Pour Gilles Bonnefond, les bonnes pratiques en préparation doivent être une accroche pour aborder l’évolution du métier de pharmacien. « Je suis favorable à la remise en place du pharmacien correspondant choisi par un patient pour assurer le suivi de ses traitements, ainsi que du pharmacien référent en EHPAD », explique le président de l’USPO. Et pour lui, c’est clair, les rôles de pharmacien correspondant et de pharmacien référent doivent donner lieu à des rémunérations spécifiques.
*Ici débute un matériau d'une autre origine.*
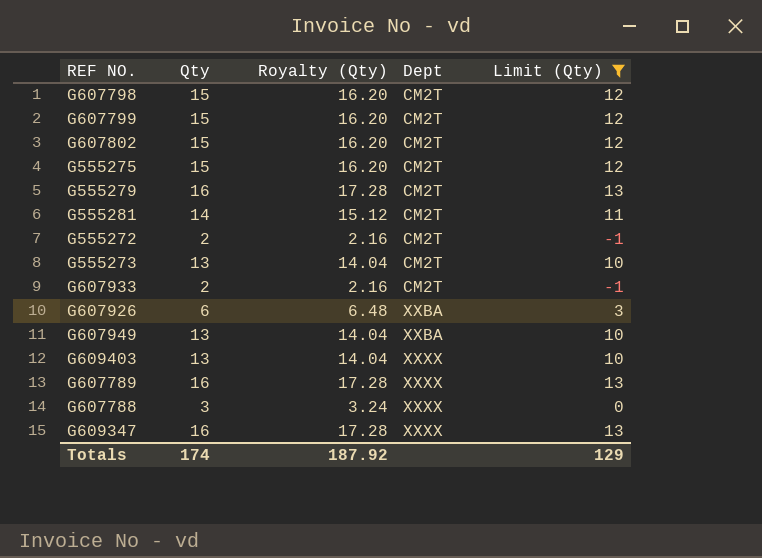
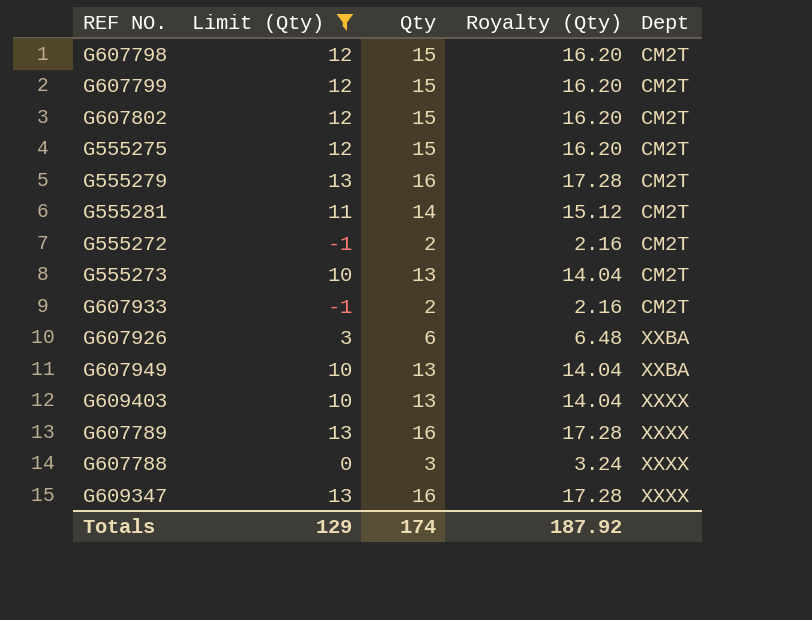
column Limit (Qty) | position: 5 -> 2

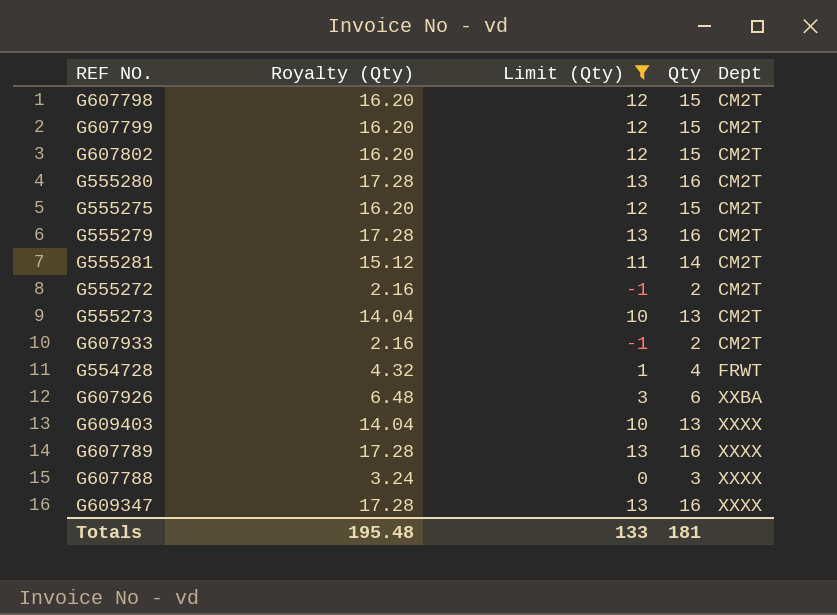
column Royalty (Qty) | position: 4 -> 2
row G607949: 10 | 13 | 14.04 | XXBA -> none
row G555280: none -> 17.28 | 13 | 16 | CM2T
row G554728: none -> 4.32 | 1 | 4 | FRWT
Totals | Royalty (Qty): 187.92 -> 195.48
Totals | Limit (Qty): 129 -> 133
Totals | Qty: 174 -> 181

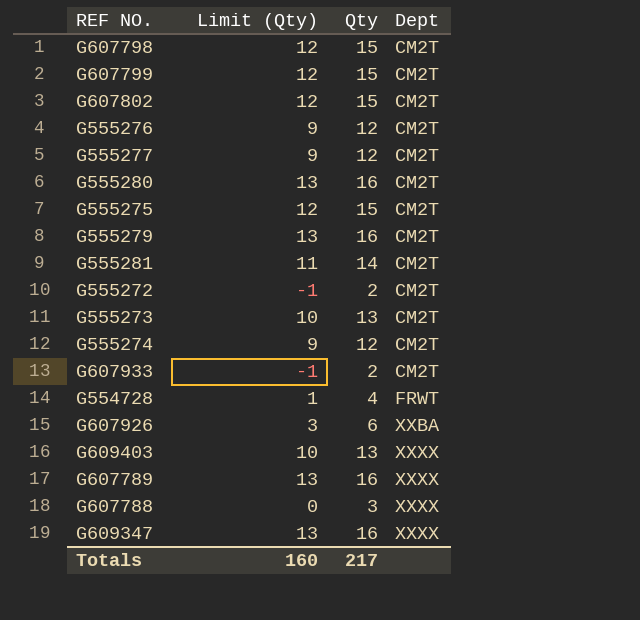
filter: Limit (Qty) != 9 -> none
column Royalty (Qty) | formula: [Qty] * 1.08 -> none
Totals | Limit (Qty): 133 -> 160
Totals | Qty: 181 -> 217

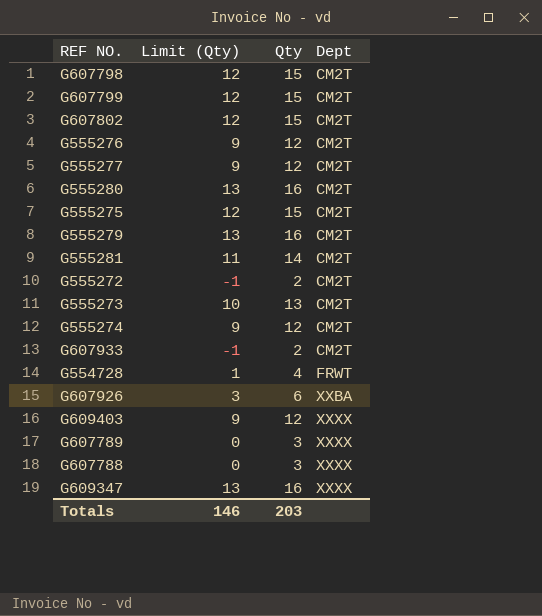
G609403 | Limit (Qty): 10 -> 9
G609403 | Qty: 13 -> 12
G607789 | Limit (Qty): 13 -> 0
G607789 | Qty: 16 -> 3
Totals | Limit (Qty): 160 -> 146
Totals | Qty: 217 -> 203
• Une PDA financée et rémunérée
La préparation des doses à administrer (PDA) pour les patients en EHPAD* est une autre source potentielle de revenus pour l’officine. C’est en tout cas le sentiment de Jean-Luc Fournival, président de l’Union nationale des pharmacies de France (UNPF), qui vient de remettre aux parlementaires de la commission des Affaires sociales de l’Assemblée nationale un livre blanc pour encadrer la PDA dans la perspective du décret tant attendu. L’UNPF évalue la rémunération de la PDA à hauteur d’un euro par jour et par patient, soit un gain de 183 millions d’euros par an pour le réseau. L’assurance-maladie devrait y gagner au change. Selon l’UNPF, cette pratique permettrait de réaliser des économies en limitant l’excédent de délivrance de médicaments en EHPAD (42,5 millions d’euros) et en réduisant les coûts liés aux hospitalisations évitables. Pour le syndicat, la PDA ramène le taux d’erreurs de 15 % quand elle est réalisée manuellement par des infirmiers, à 0,2 % quand elle est automatisée par des pharmaciens.
Au-delà d’une rémunération spécifique, et afin de garantir cette mission sur l’ensemble du territoire, Jean-Luc Fournival propose de soutenir l’investissement des pharmaciens en étendant la mesure permettant un amortissement à 140 % des biens d’équipement aux robots et aux salles blanches. De même, selon lui, les pharmaciens devraient être autorisés à utiliser des locaux délocalisés. À suivre.